→ REQUIREMENT: Pictures aside, can you reproduce the records word for word?

→ EXCERPTED DATA:

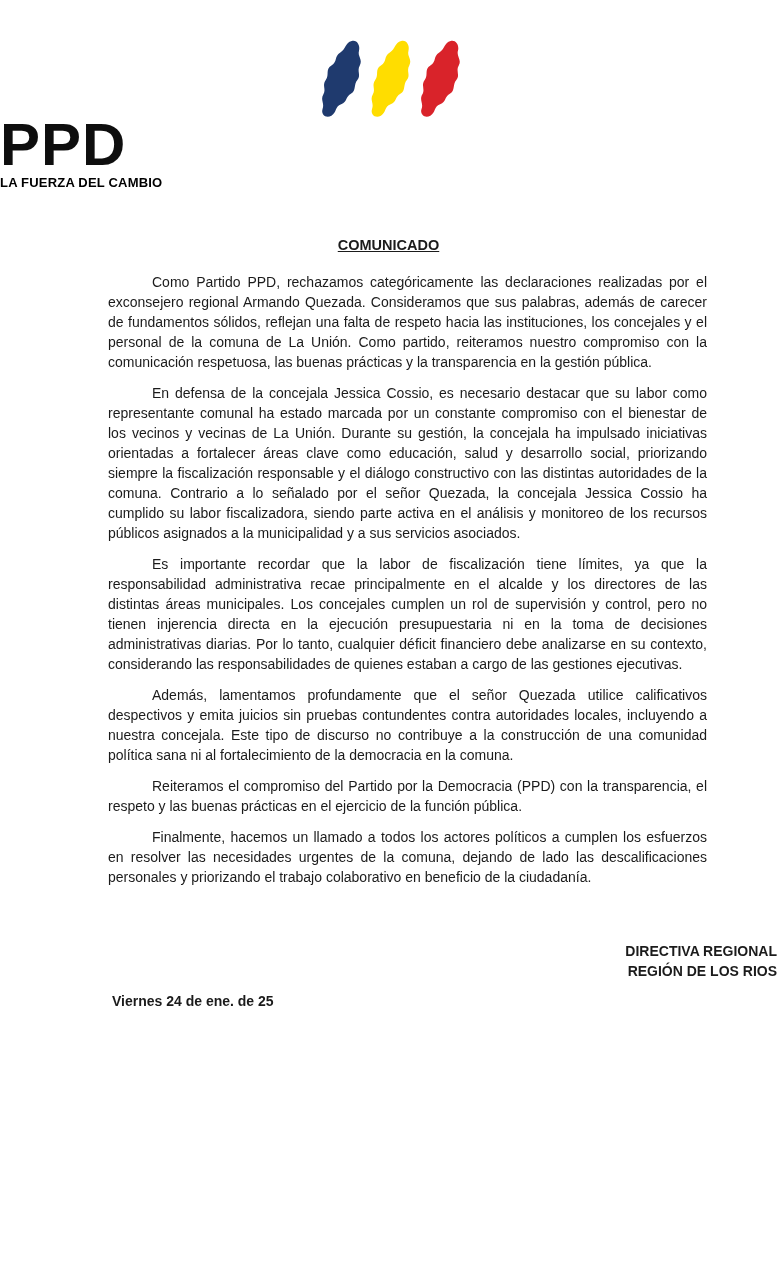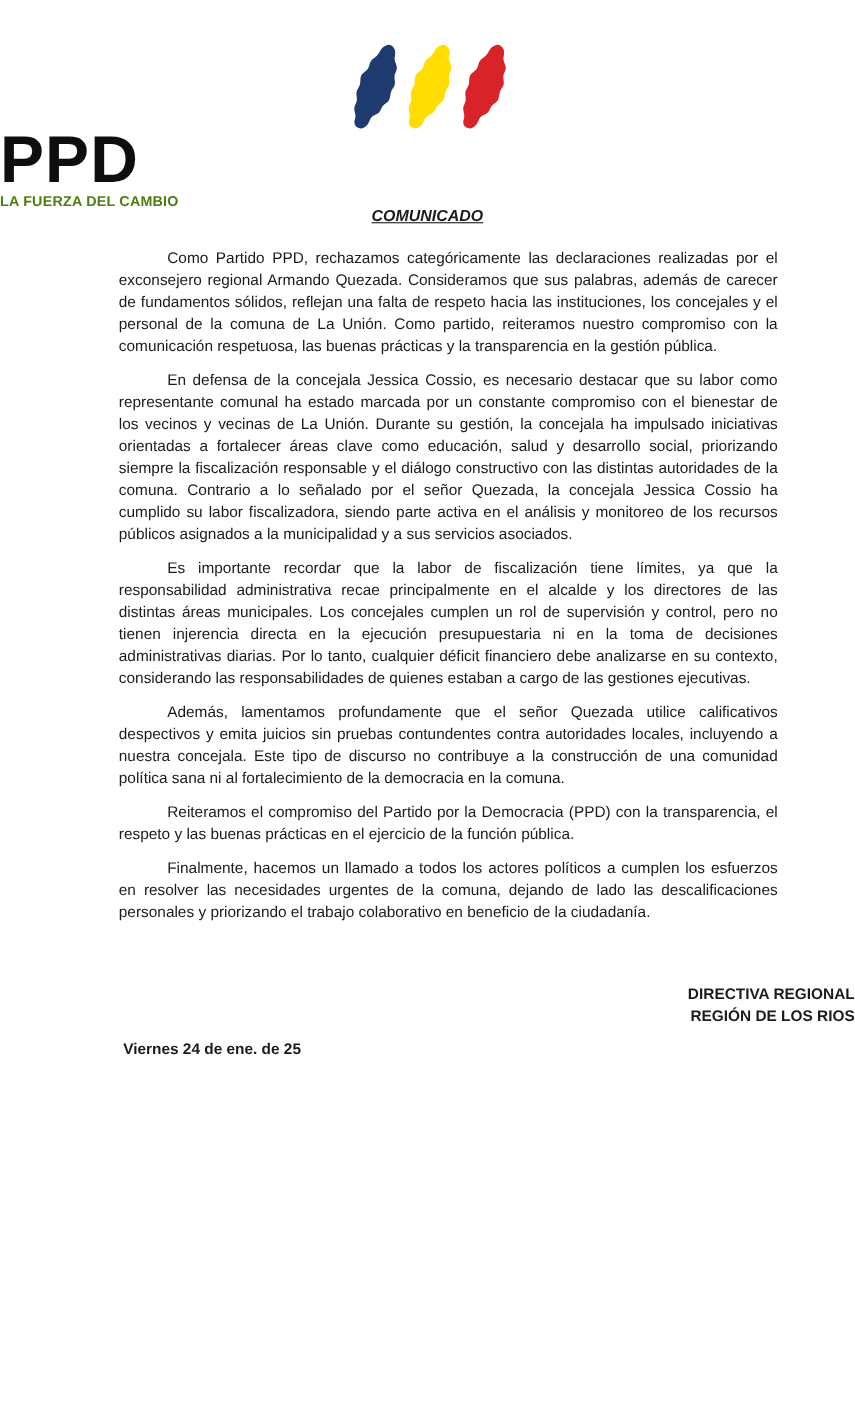--- a/index.html
+++ b/index.html
@@ -40,7 +40,7 @@
     font-weight: bold;
     letter-spacing: 0.2px;
     margin-top: 4px;
-    color: #4d7c0f;
+    color: #000000;
   }
   .doc-title {
     text-align: center;

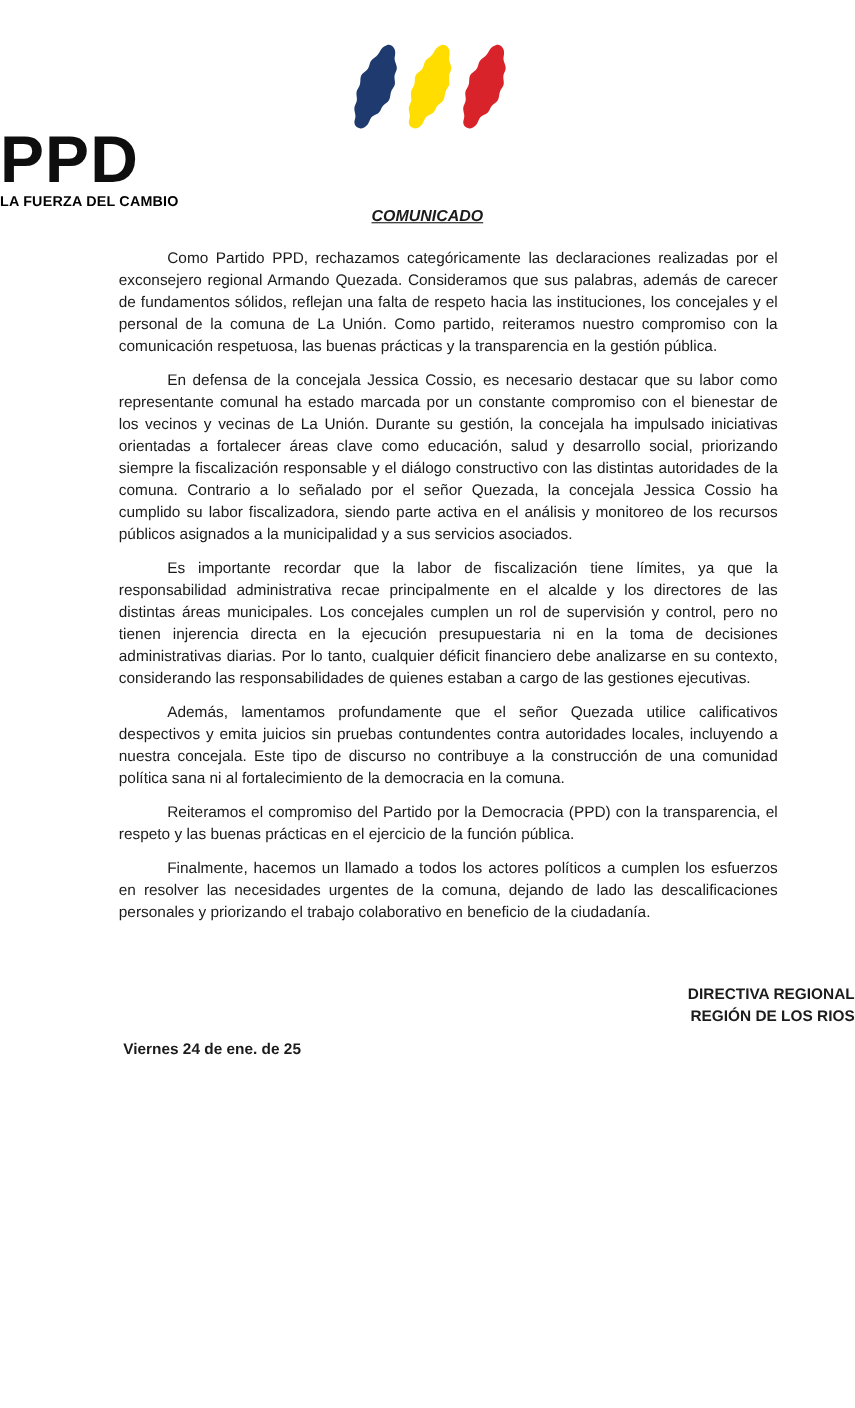--- a/index.html
+++ b/index.html
@@ -43,11 +43,11 @@
     color: #000000;
   }
   .doc-title {
+    margin-top: 48px;
     text-align: center;
     font-size: 14.5px;
     font-weight: bold;
     text-decoration: underline;
-    font-style: italic;
   }
   .body-text {
     margin: 19px 70px 0 108px;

→ RESPONSE BELOW:
--- a/index.html
+++ b/index.html
@@ -40,7 +40,7 @@
     font-weight: bold;
     letter-spacing: 0.2px;
     margin-top: 4px;
-    color: #4d7c0f;
+    color: #000000;
   }
   .doc-title {
     text-align: center;

--- a/index.html
+++ b/index.html
@@ -43,11 +43,11 @@
     color: #000000;
   }
   .doc-title {
+    margin-top: 48px;
     text-align: center;
     font-size: 14.5px;
     font-weight: bold;
     text-decoration: underline;
-    font-style: italic;
   }
   .body-text {
     margin: 19px 70px 0 108px;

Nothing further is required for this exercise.